The fact is that using AI to improve decision-making is expected to benefit traditionally disadvantaged groups, as researchers Sendhil Mullainathan, Jon Kleinberg, and others call the “disparate benefits from improved prediction.”
2) We should accelerate the progress in addressing bias in AI systems
One of the most complex initiatives in addressing the bias in AI is also the most obvious – understanding and measuring “fairness.” Researchers, in recent times, have introduced technical ways of deciding fairness. These include models with equal false positive and false negative rates across groups or models with equal predictive values across groups. However, this raises a significant challenge: multiple fairness definitions generally cannot be persuaded simultaneously.
3) Counterfactual fairness and path-specific approach
Researchers have also made significant progress on a plethora of techniques that ensure AI systems can adopt them. These fairness promoting techniques include processing data beforehand, changing the system’s findings afterward, or incorporating the fairness classifications into the training process itself.

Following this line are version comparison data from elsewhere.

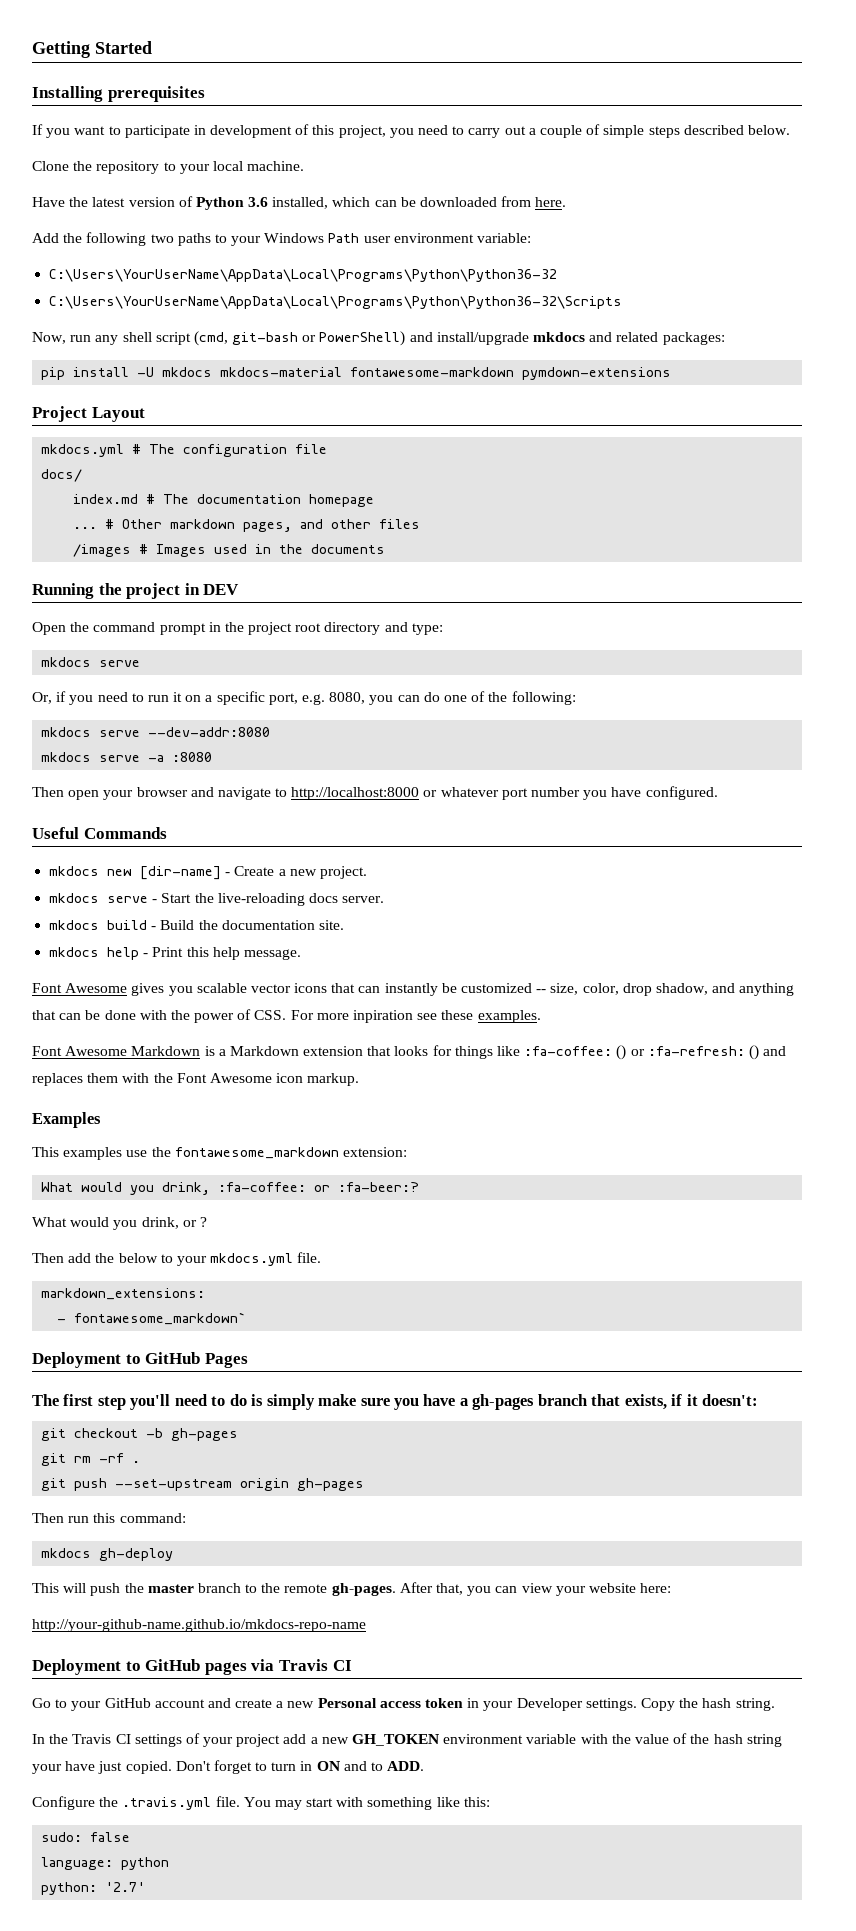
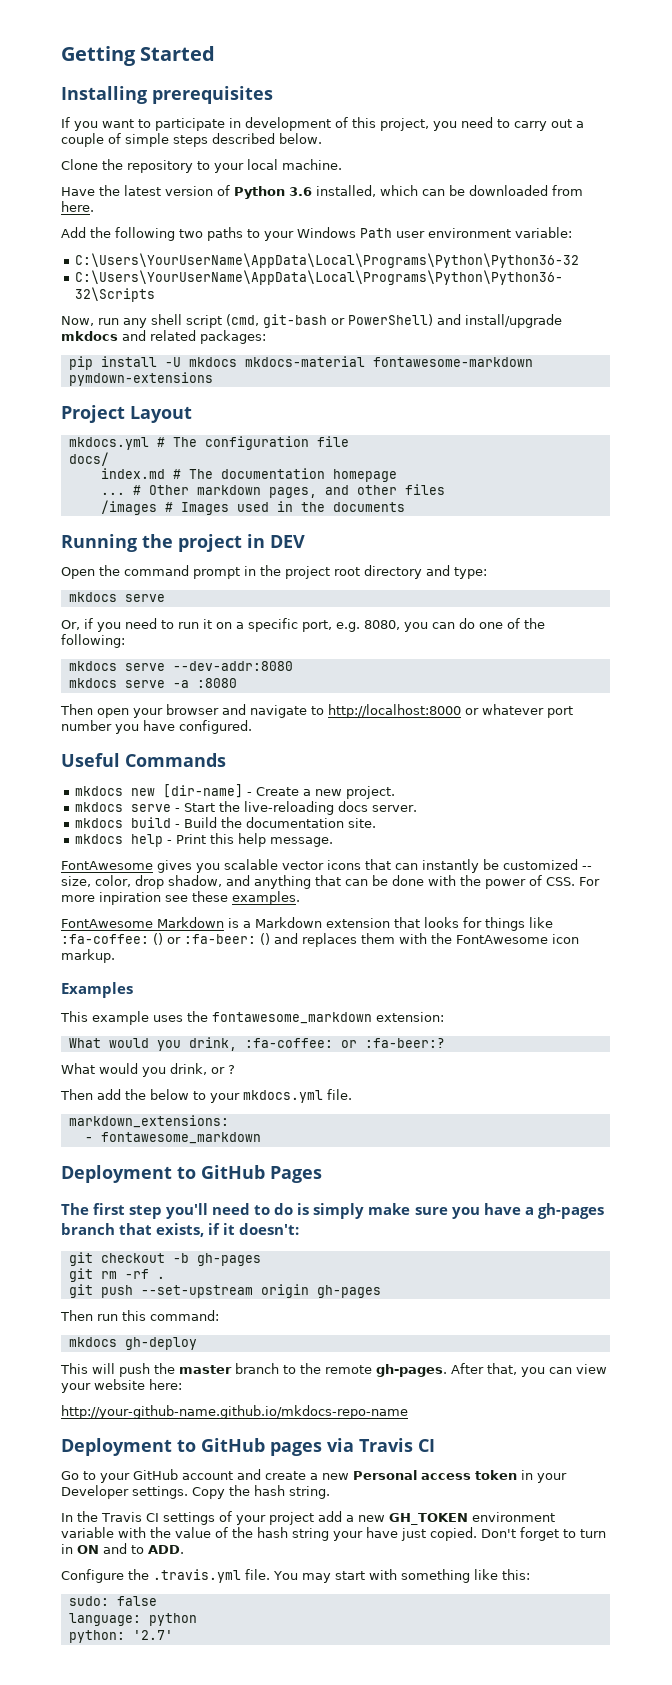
- Font Awesome gives you scalable vector icons that can instantly be customized -- size, color, drop shadow, and anything that can be done with the power of CSS. For more inpiration see these examples.
+ FontAwesome gives you scalable vector icons that can instantly be customized -- size, color, drop shadow, and anything that can be done with the power of CSS. For more inpiration see these examples.
- Font Awesome Markdown is a Markdown extension that looks for things like :fa-coffee: () or :fa-refresh: () and replaces them with the Font Awesome icon markup.
+ FontAwesome Markdown is a Markdown extension that looks for things like :fa-coffee: () or :fa-beer: () and replaces them with the FontAwesome icon markup.
- This examples use the fontawesome_markdown extension:
+ This example uses the fontawesome_markdown extension:
- - fontawesome_markdown`
+ - fontawesome_markdown

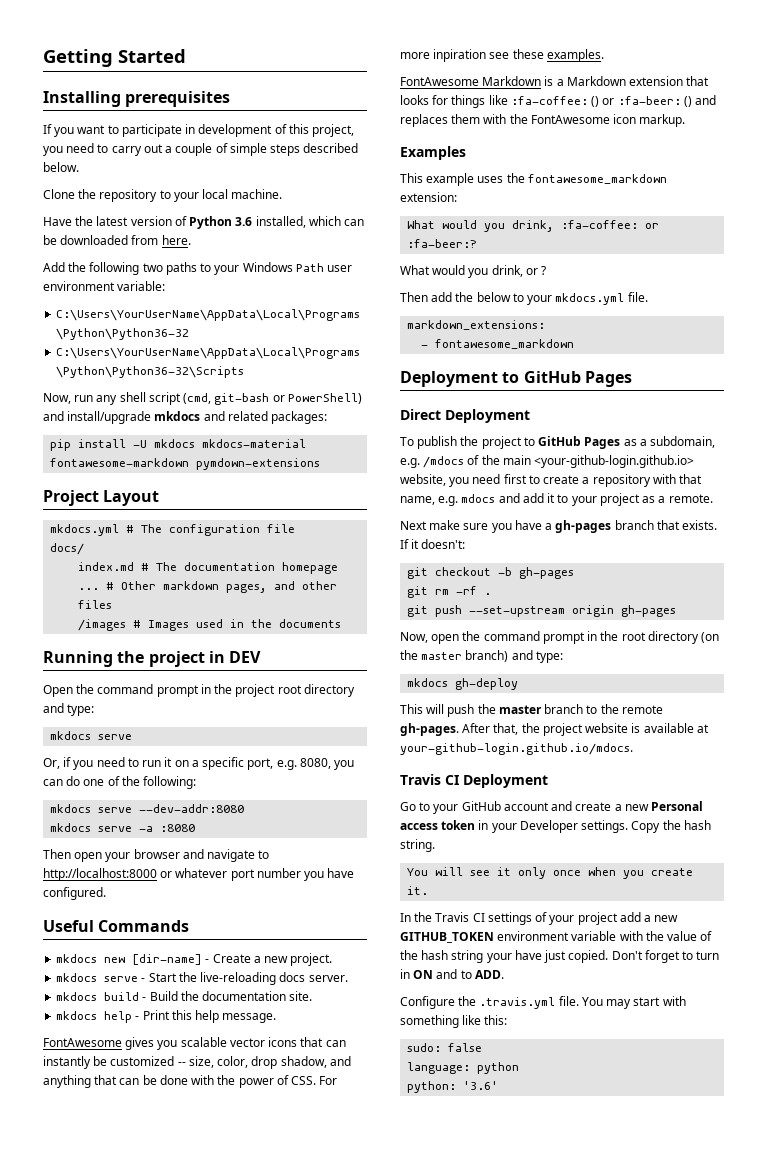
- The first step you'll need to do is simply make sure you have a gh-pages branch that exists, if it doesn't:
+ Direct Deployment
+ To publish the project to GitHub Pages as a subdomain, e.g. /mdocs of the main <your-github-login.github.io> website, you need first to create a repository with that name, e.g. mdocs and add it to your project as a remote.
+ Next make sure you have a gh-pages branch that exists. If it doesn't:
- Then run this command:
+ Now, open the command prompt in the root directory (on the master branch) and type:
- After that, you can view your website here:
- http://your-github-name.github.io/mkdocs-repo-name
- Deployment to GitHub pages via Travis CI
+ After that, the project website is available at your-github-login.github.io/mdocs.
+ Travis CI Deployment
+ You will see it only once when you create it.
- In the Travis CI settings of your project add a new GH_TOKEN environment variable with the value of the hash string your have just copied.
+ In the Travis CI settings of your project add a new GITHUB_TOKEN environment variable with the value of the hash string your have just copied.
- python: '2.7'
+ python: '3.6'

One favorable technique is “counterfactual fairness,” which reflects that a model’s decisions are similar to the counterfactual world where attributes deemed sensitive, e.g., gender, race, or sexual orientation, were altered.

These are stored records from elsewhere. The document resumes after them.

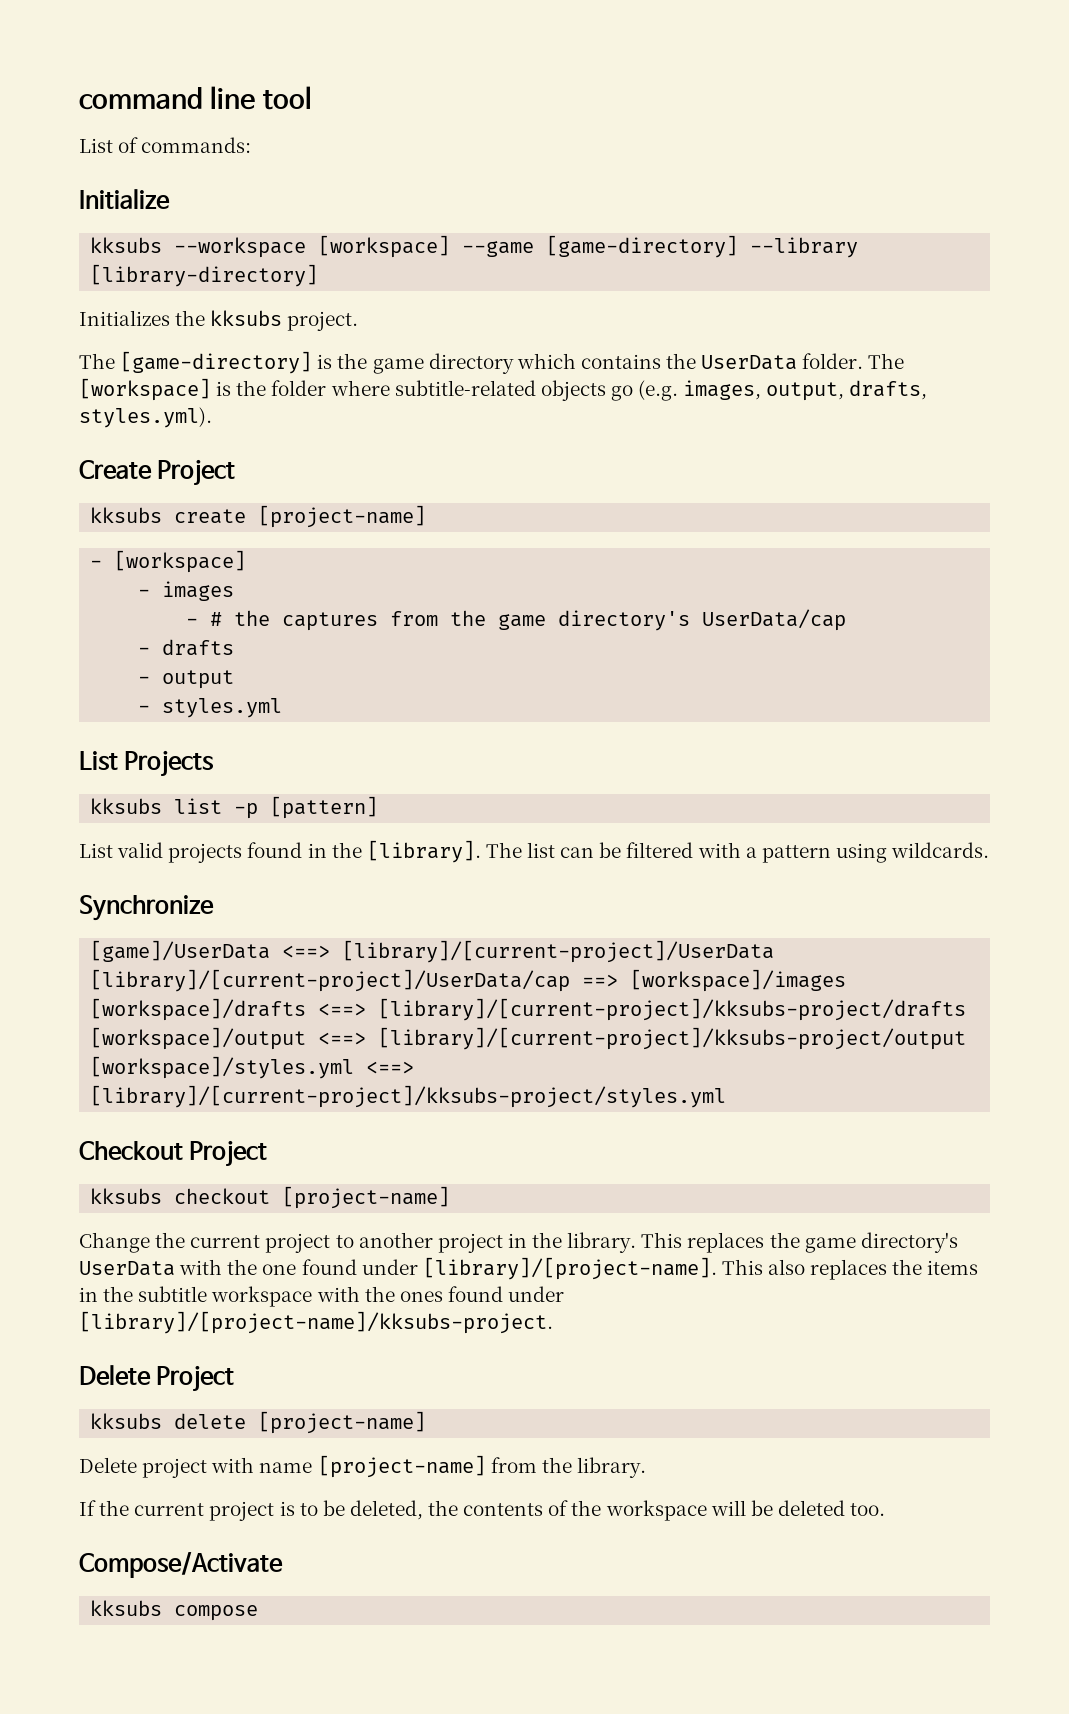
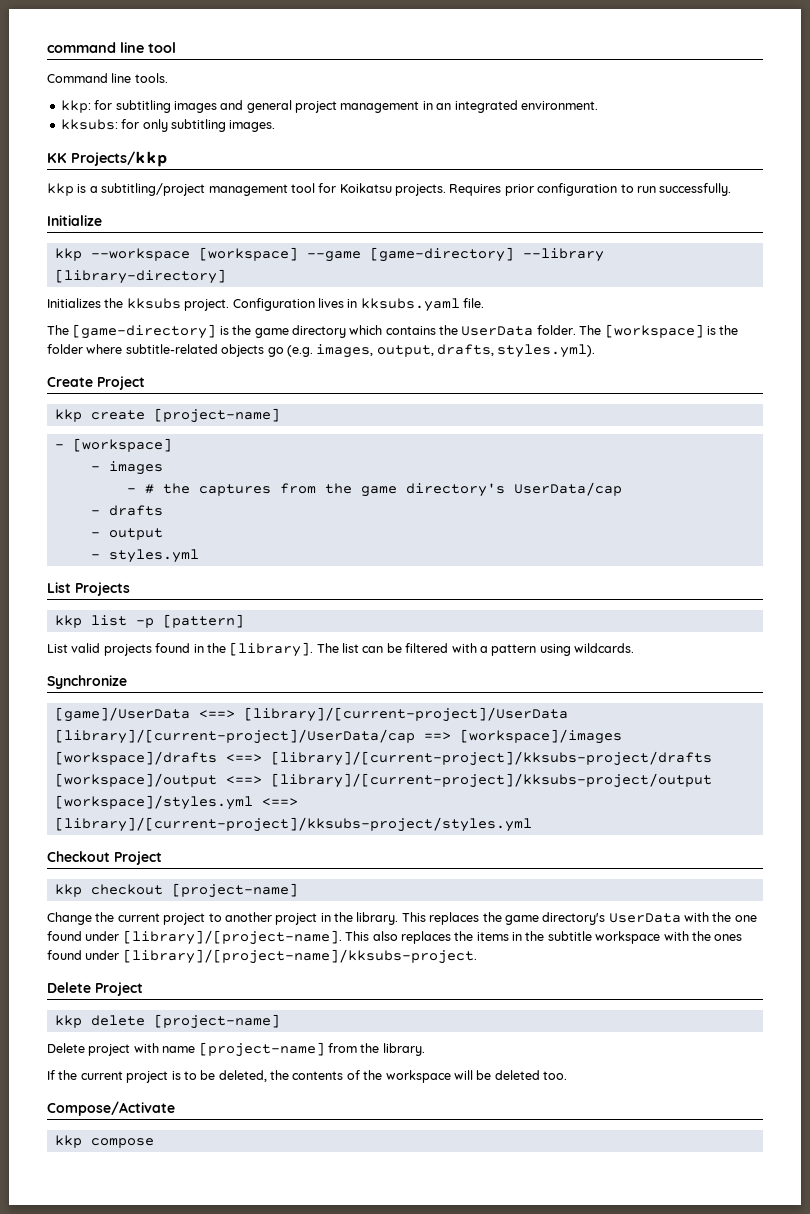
- List of commands:
+ Command line tools.
+ kkp: for subtitling images and general project management in an integrated environment.
+ kksubs: for only subtitling images.
+ KK Projects/kkp
+ kkp is a subtitling/project management tool for Koikatsu projects. Requires prior configuration to run successfully.
- kksubs --workspace [workspace] --game [game-directory] --library [library-directory]
+ kkp --workspace [workspace] --game [game-directory] --library [library-directory]
+ Configuration lives in kksubs.yaml file.
- kksubs create [project-name]
+ kkp create [project-name]
- kksubs list -p [pattern]
+ kkp list -p [pattern]
- kksubs checkout [project-name]
+ kkp checkout [project-name]
- kksubs delete [project-name]
+ kkp delete [project-name]
- kksubs compose
+ kkp compose

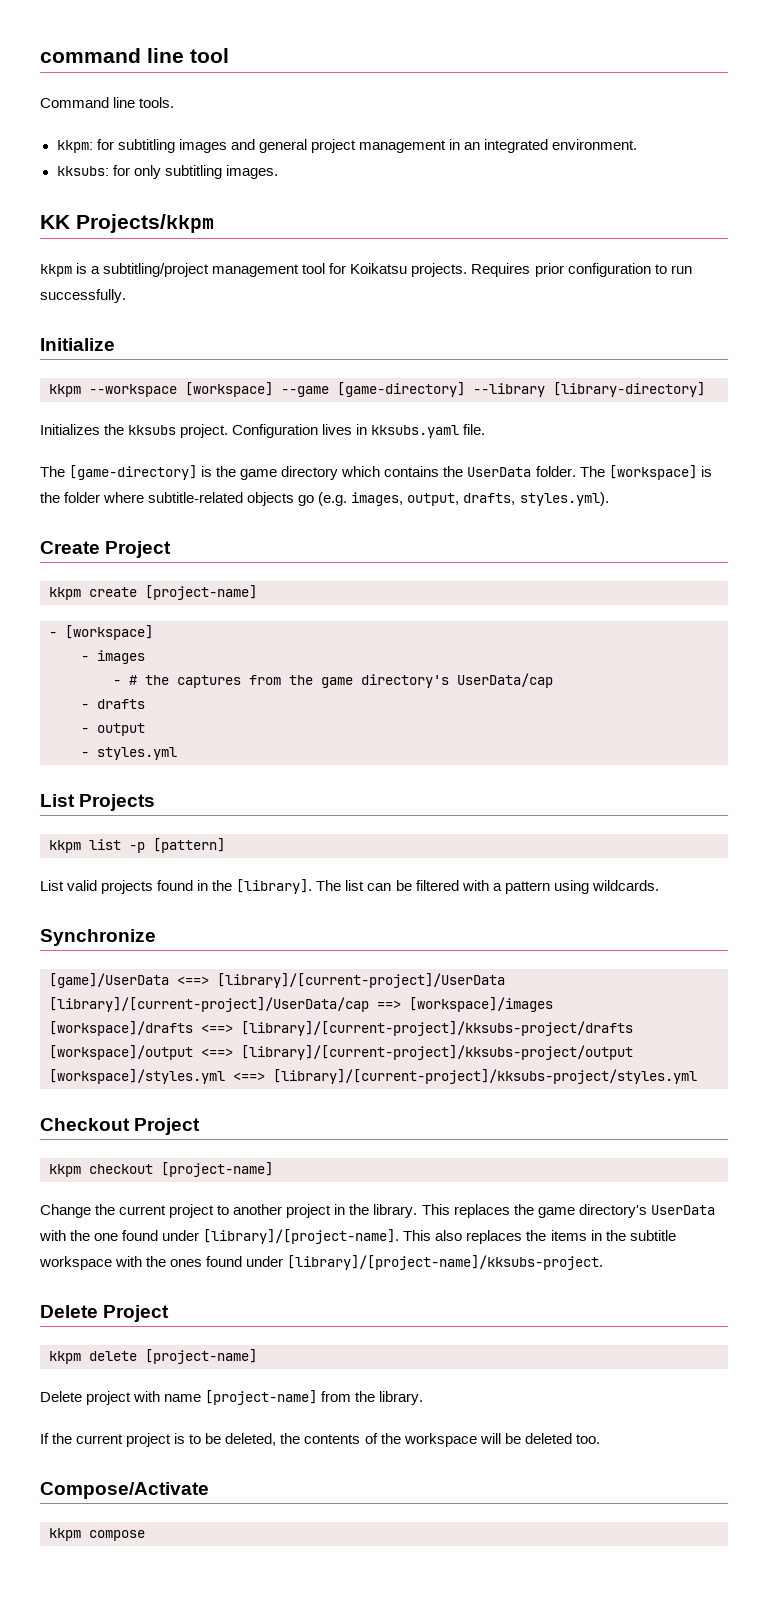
- kkp: for subtitling images and general project management in an integrated environment.
+ kkpm: for subtitling images and general project management in an integrated environment.
- KK Projects/kkp
- kkp is a subtitling/project management tool for Koikatsu projects.
+ KK Projects/kkpm
+ kkpm is a subtitling/project management tool for Koikatsu projects.
- kkp --workspace [workspace] --game [game-directory] --library [library-directory]
+ kkpm --workspace [workspace] --game [game-directory] --library [library-directory]
- kkp create [project-name]
+ kkpm create [project-name]
- kkp list -p [pattern]
+ kkpm list -p [pattern]
- kkp checkout [project-name]
+ kkpm checkout [project-name]
- kkp delete [project-name]
+ kkpm delete [project-name]
- kkp compose
+ kkpm compose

DeepMind’s Silvia Chiappa has established a path-specific approach to counterfactual fairness. It can resolve complicated cases where some paths by which the sensitive peculiarities affect outcomes are treated fair, while other influencers are treated unfairly. This model, for example, can be applied to a specific department at a university to ensure that admissions to the specific department are unaffected by the candidate’s gender while possibly allowing the university’s overall admission rate to vary by gender if, say, female applicants tended to apply to more competitive departments.
All these improvements will help, but still there remain challenges more than the technical solutions, such as how to decide when a system is fair enough to be practiced, and in which circumstances fully automated determining should be permissible credibly.
These queries need multi-disciplinary perspectives, encircling social scientists, ethicists, and other humanities thinkers.